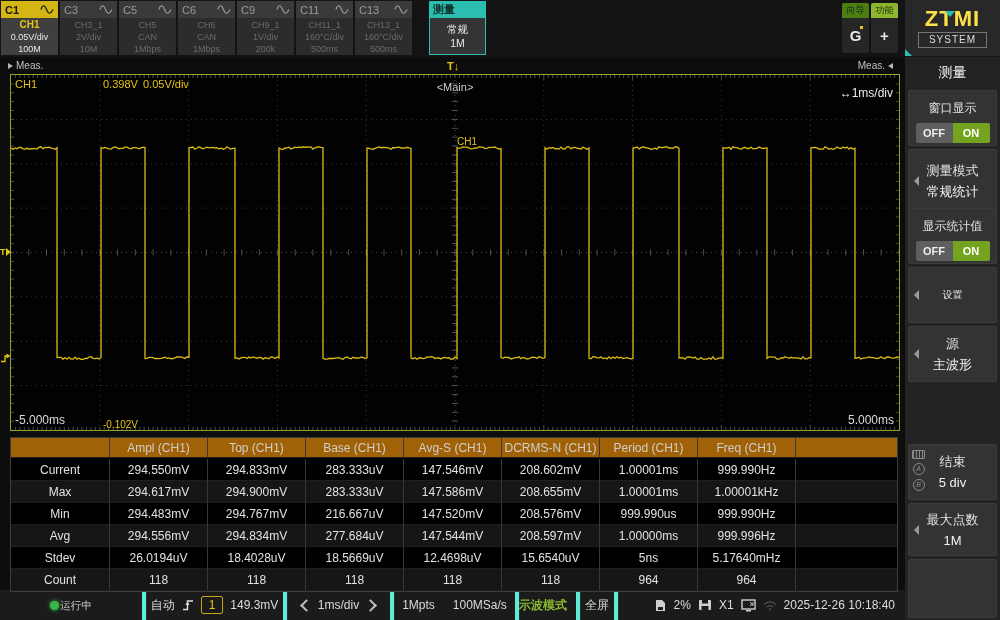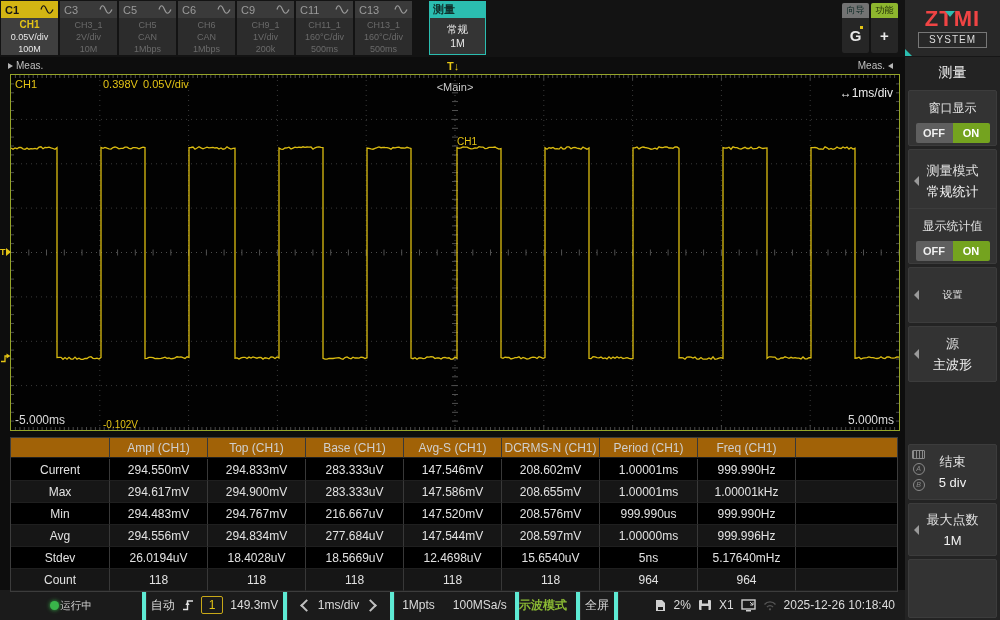--- a/index.html
+++ b/index.html
@@ -22,7 +22,7 @@
             font-size:10.5px;line-height:14px;box-sizing:border-box;height:37px}
   .hbtn{position:absolute;top:3px;width:27px;height:50px;background:#262626;border-radius:2px;overflow:hidden}
   .hbtn-label{height:15px;font-size:9px;display:flex;align-items:center;justify-content:center;color:#0e2a26}
-  .lbl-teal{background:#737373}.lbl-green{background:#8db62e;color:#1e2a06}
+  .lbl-teal{background:#4d7c0f}.lbl-green{background:#8db62e;color:#1e2a06}
   .hbtn-icon{height:35px;display:flex;align-items:center;justify-content:center;color:#e8e8e8;
              font-size:15px;position:relative;font-weight:bold}
   .gdot{position:absolute;width:3px;height:3px;background:#e4c415;right:6px;top:8px}

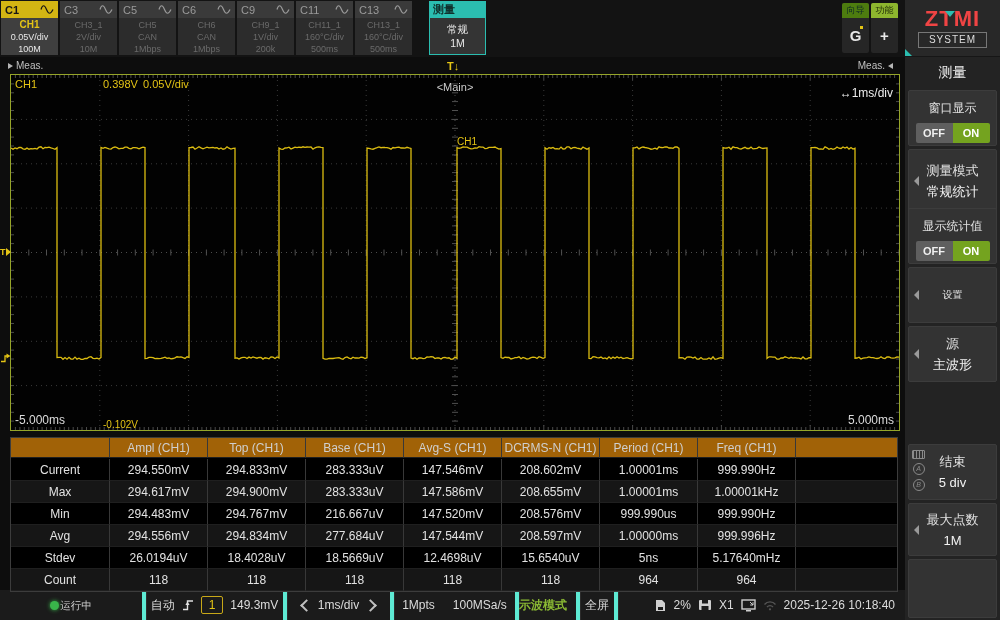--- a/index.html
+++ b/index.html
@@ -30,7 +30,7 @@
   .sidebar{position:absolute;left:905px;top:0;width:95px;height:620px;background:#232323}
   .logo{height:56px;position:relative;background:#282828;display:flex;flex-direction:column;
         align-items:center;justify-content:center;gap:3px;border-bottom:1px solid #161616}
-  .brand{font-size:22px;font-weight:bold;color:#ef4444;letter-spacing:1px;line-height:20px;position:relative}
+  .brand{font-size:22px;font-weight:bold;color:#fde047;letter-spacing:1px;line-height:20px;position:relative}
   .tnotch{position:absolute;left:20px;top:2px;width:0;height:0;border-left:5px solid transparent;
           border-right:5px solid transparent;border-top:6px solid #2bbdb0}
   .sysbox{border:1px solid #777;color:#ddd;font-size:10px;padding:0 10px;line-height:14px;letter-spacing:1px}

################

* _Activity_
Pictures aside, reproduce all of the data exactly.

* _Task output_
--- a/index.html
+++ b/index.html
@@ -22,7 +22,7 @@
             font-size:10.5px;line-height:14px;box-sizing:border-box;height:37px}
   .hbtn{position:absolute;top:3px;width:27px;height:50px;background:#262626;border-radius:2px;overflow:hidden}
   .hbtn-label{height:15px;font-size:9px;display:flex;align-items:center;justify-content:center;color:#0e2a26}
-  .lbl-teal{background:#737373}.lbl-green{background:#8db62e;color:#1e2a06}
+  .lbl-teal{background:#4d7c0f}.lbl-green{background:#8db62e;color:#1e2a06}
   .hbtn-icon{height:35px;display:flex;align-items:center;justify-content:center;color:#e8e8e8;
              font-size:15px;position:relative;font-weight:bold}
   .gdot{position:absolute;width:3px;height:3px;background:#e4c415;right:6px;top:8px}

--- a/index.html
+++ b/index.html
@@ -30,7 +30,7 @@
   .sidebar{position:absolute;left:905px;top:0;width:95px;height:620px;background:#232323}
   .logo{height:56px;position:relative;background:#282828;display:flex;flex-direction:column;
         align-items:center;justify-content:center;gap:3px;border-bottom:1px solid #161616}
-  .brand{font-size:22px;font-weight:bold;color:#ef4444;letter-spacing:1px;line-height:20px;position:relative}
+  .brand{font-size:22px;font-weight:bold;color:#fde047;letter-spacing:1px;line-height:20px;position:relative}
   .tnotch{position:absolute;left:20px;top:2px;width:0;height:0;border-left:5px solid transparent;
           border-right:5px solid transparent;border-top:6px solid #2bbdb0}
   .sysbox{border:1px solid #777;color:#ddd;font-size:10px;padding:0 10px;line-height:14px;letter-spacing:1px}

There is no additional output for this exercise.